• _WHAT THE EXERCISE ASKS_
In the entries below, which lines run from the one containing "- Статья 13." to the one containing "Статья 10. Положение"? Copy exactly those lines, ends included, and no others.

• _INPUT DATA_
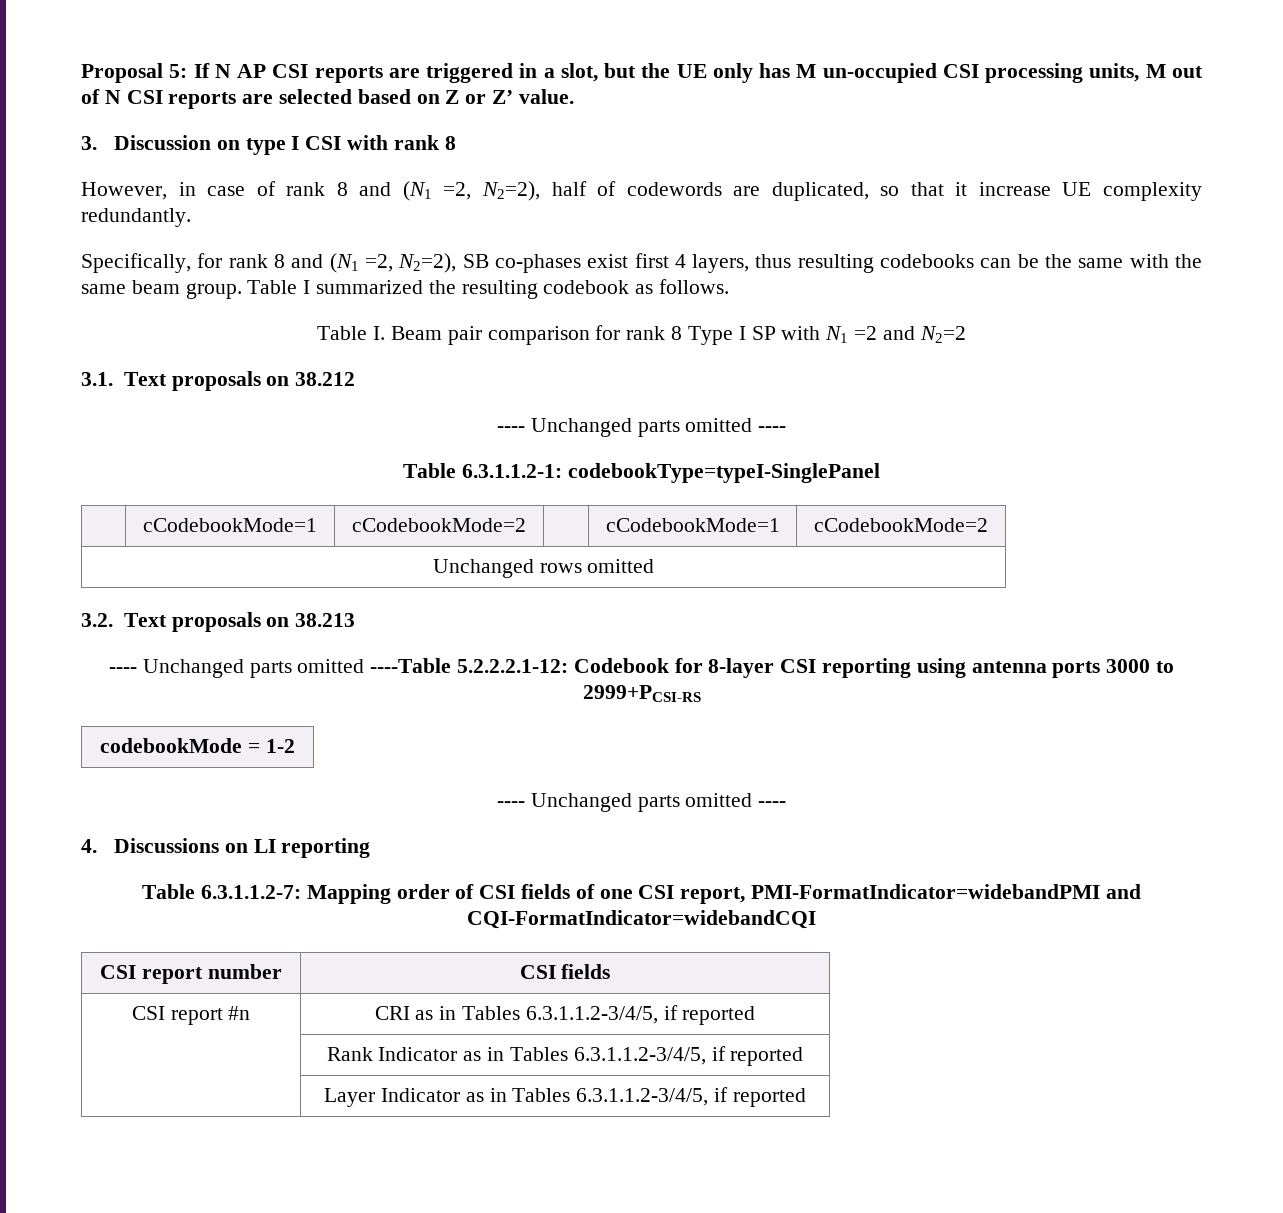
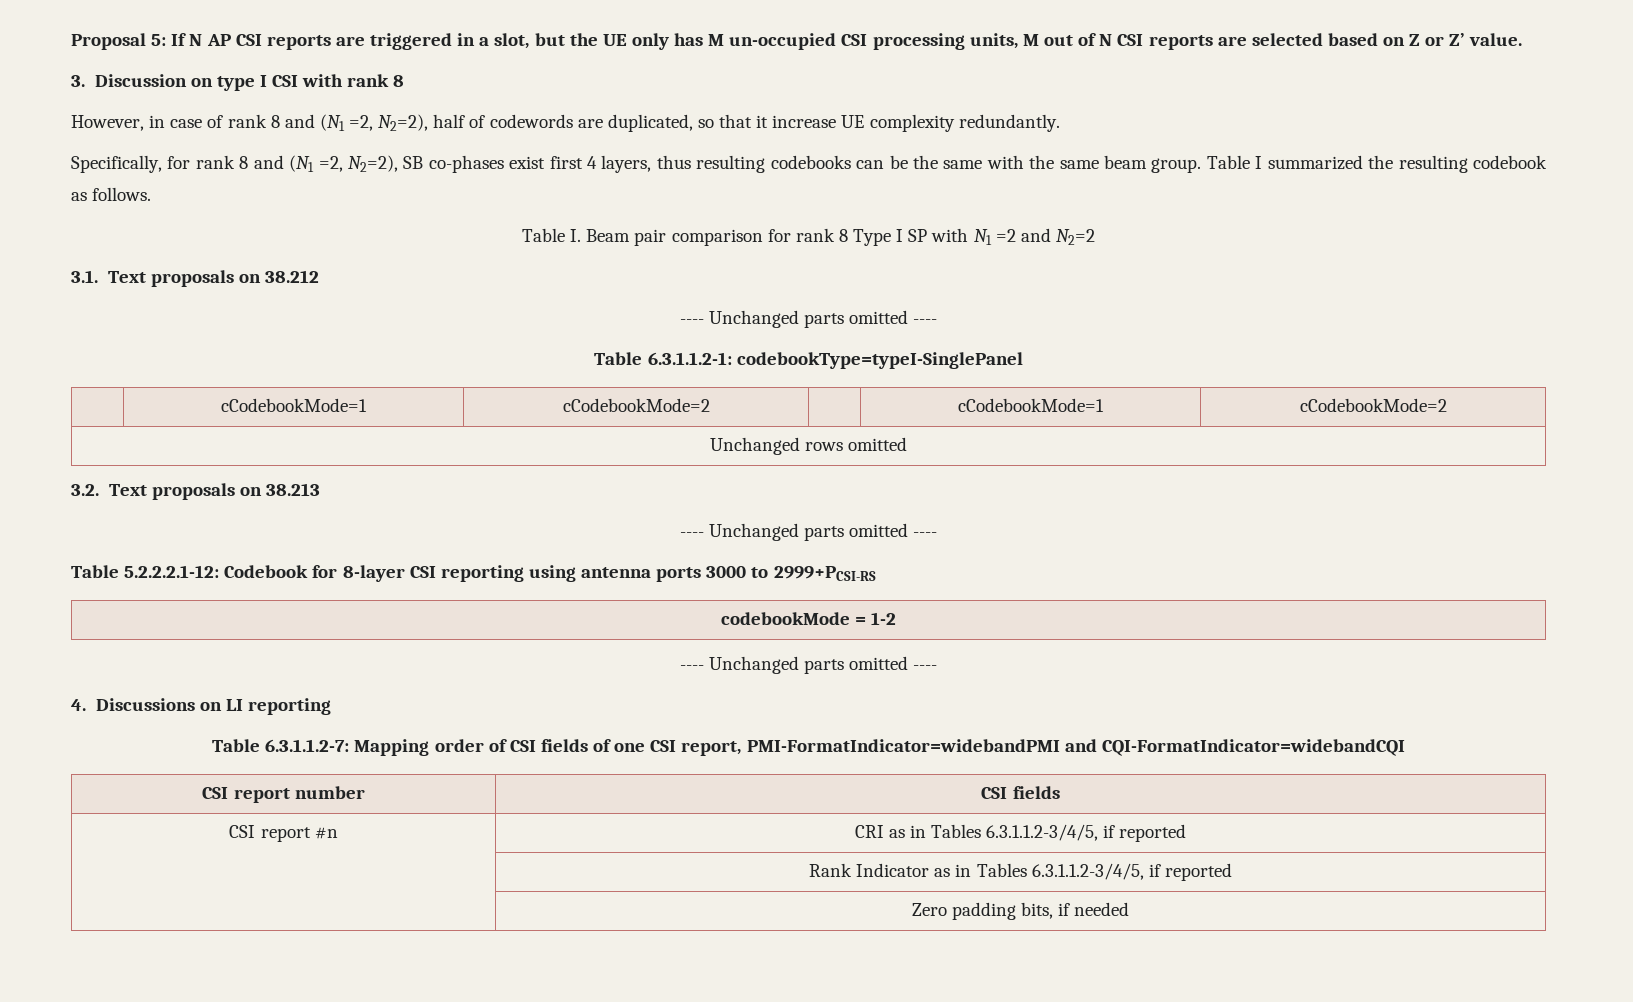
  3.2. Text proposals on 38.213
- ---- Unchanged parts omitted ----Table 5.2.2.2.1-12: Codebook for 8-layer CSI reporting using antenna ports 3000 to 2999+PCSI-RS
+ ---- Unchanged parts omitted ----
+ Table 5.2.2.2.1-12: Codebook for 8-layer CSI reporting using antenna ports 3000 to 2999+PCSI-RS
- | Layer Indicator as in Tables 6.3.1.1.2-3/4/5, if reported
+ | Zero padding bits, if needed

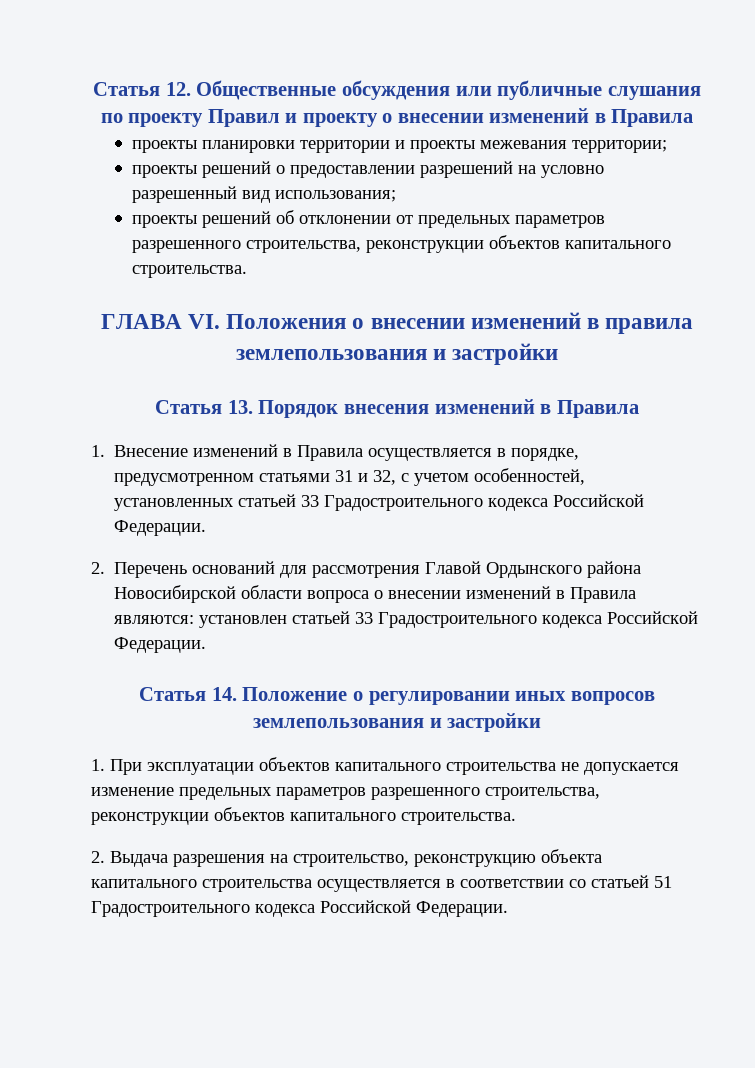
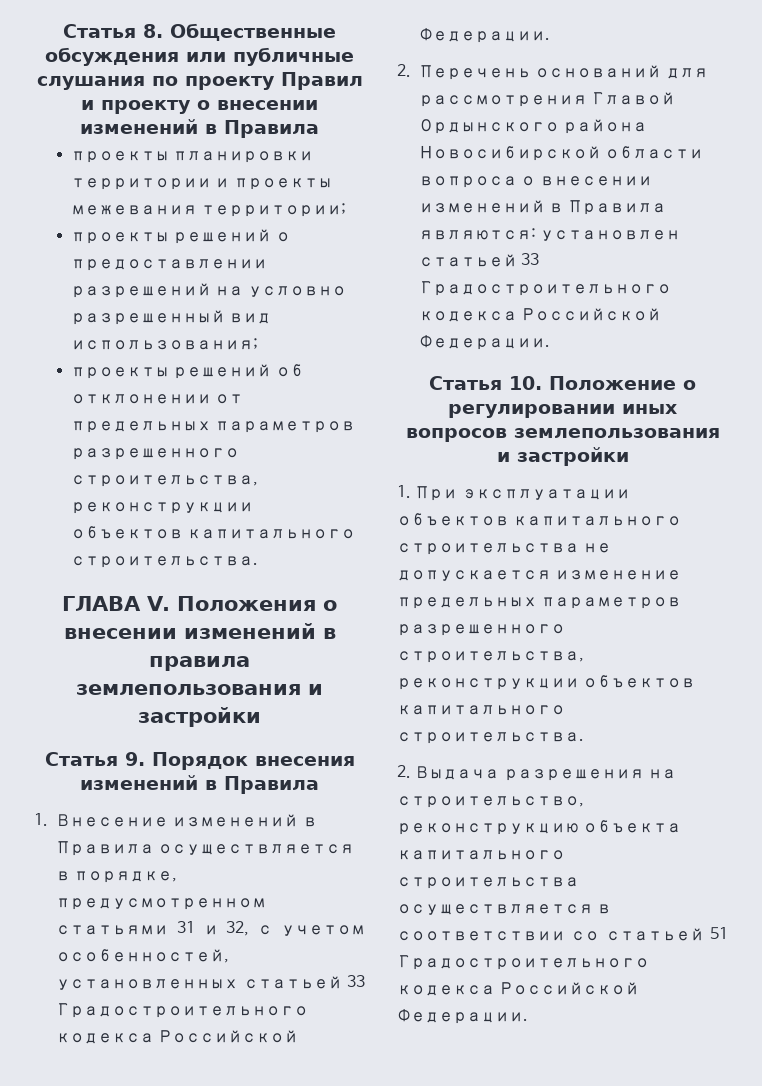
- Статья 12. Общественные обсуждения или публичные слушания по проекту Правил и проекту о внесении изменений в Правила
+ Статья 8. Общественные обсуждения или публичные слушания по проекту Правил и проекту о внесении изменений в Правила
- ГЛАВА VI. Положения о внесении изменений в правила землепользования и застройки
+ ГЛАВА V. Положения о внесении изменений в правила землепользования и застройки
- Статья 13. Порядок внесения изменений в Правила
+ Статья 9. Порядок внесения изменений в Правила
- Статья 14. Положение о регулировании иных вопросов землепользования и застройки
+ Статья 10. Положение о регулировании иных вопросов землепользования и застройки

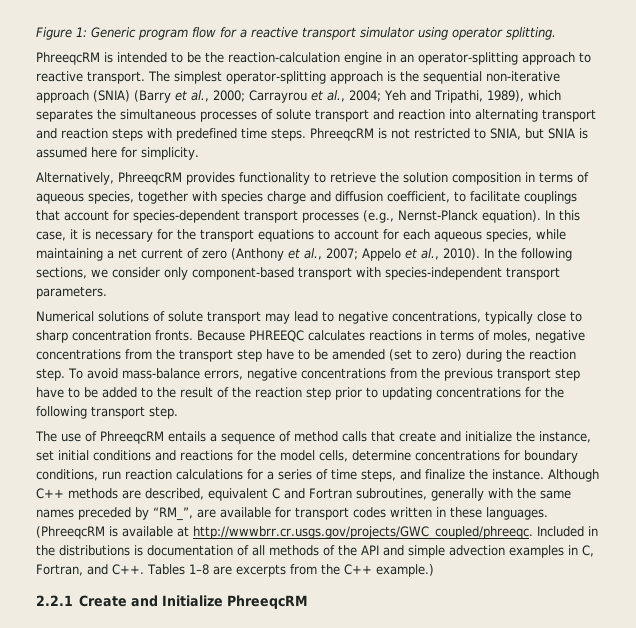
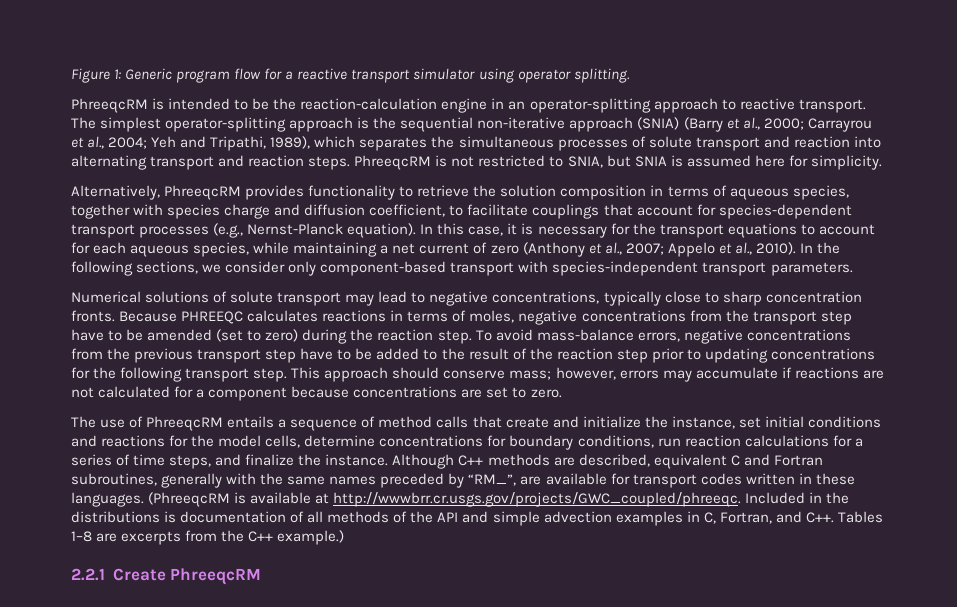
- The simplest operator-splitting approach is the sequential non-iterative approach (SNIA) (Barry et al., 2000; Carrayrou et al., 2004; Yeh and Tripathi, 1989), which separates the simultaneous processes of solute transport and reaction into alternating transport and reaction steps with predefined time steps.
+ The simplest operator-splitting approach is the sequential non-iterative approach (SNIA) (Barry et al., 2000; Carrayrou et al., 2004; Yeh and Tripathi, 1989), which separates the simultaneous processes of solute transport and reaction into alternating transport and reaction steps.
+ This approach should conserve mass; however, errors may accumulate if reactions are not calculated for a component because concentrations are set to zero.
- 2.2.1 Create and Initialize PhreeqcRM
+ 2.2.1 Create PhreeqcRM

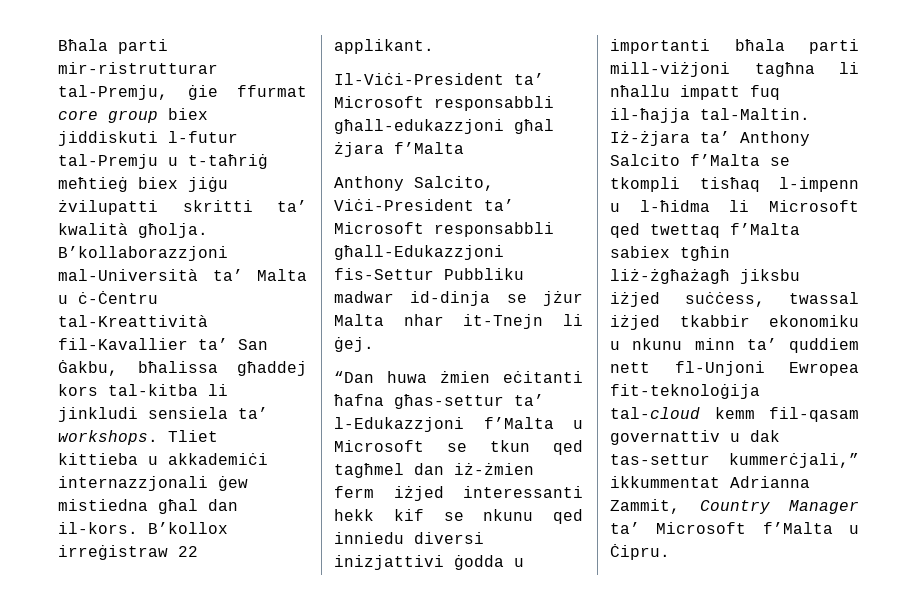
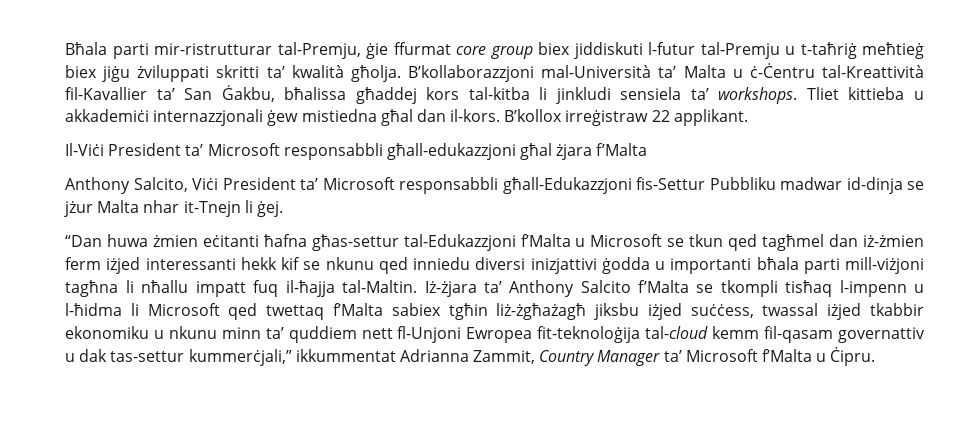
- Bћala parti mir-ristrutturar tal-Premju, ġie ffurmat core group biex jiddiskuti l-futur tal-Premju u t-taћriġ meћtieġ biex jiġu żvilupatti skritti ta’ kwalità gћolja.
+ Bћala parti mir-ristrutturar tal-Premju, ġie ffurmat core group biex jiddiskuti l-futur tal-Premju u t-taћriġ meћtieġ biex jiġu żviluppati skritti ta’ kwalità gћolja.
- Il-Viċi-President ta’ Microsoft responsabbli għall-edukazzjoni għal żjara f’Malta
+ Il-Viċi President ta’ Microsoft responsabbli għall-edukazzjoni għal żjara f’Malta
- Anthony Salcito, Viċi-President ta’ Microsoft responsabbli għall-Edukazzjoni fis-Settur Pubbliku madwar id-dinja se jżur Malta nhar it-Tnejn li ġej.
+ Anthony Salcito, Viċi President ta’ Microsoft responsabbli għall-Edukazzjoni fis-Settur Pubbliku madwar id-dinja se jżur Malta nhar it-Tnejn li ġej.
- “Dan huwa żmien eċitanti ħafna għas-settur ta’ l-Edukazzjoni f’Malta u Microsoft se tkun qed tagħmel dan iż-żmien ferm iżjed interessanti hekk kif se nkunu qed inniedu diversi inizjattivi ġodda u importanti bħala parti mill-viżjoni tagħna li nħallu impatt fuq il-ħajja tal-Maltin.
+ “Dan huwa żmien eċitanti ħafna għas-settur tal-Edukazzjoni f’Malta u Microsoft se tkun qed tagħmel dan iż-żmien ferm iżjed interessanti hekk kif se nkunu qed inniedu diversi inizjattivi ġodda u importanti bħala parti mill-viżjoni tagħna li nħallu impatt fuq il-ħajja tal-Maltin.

• _RESPONSE AREA_
- Статья 13. Порядок внесения изменений в Правила
+ Статья 9. Порядок внесения изменений в Правила
- Статья 14. Положение о регулировании иных вопросов землепользования и застройки
+ Статья 10. Положение о регулировании иных вопросов землепользования и застройки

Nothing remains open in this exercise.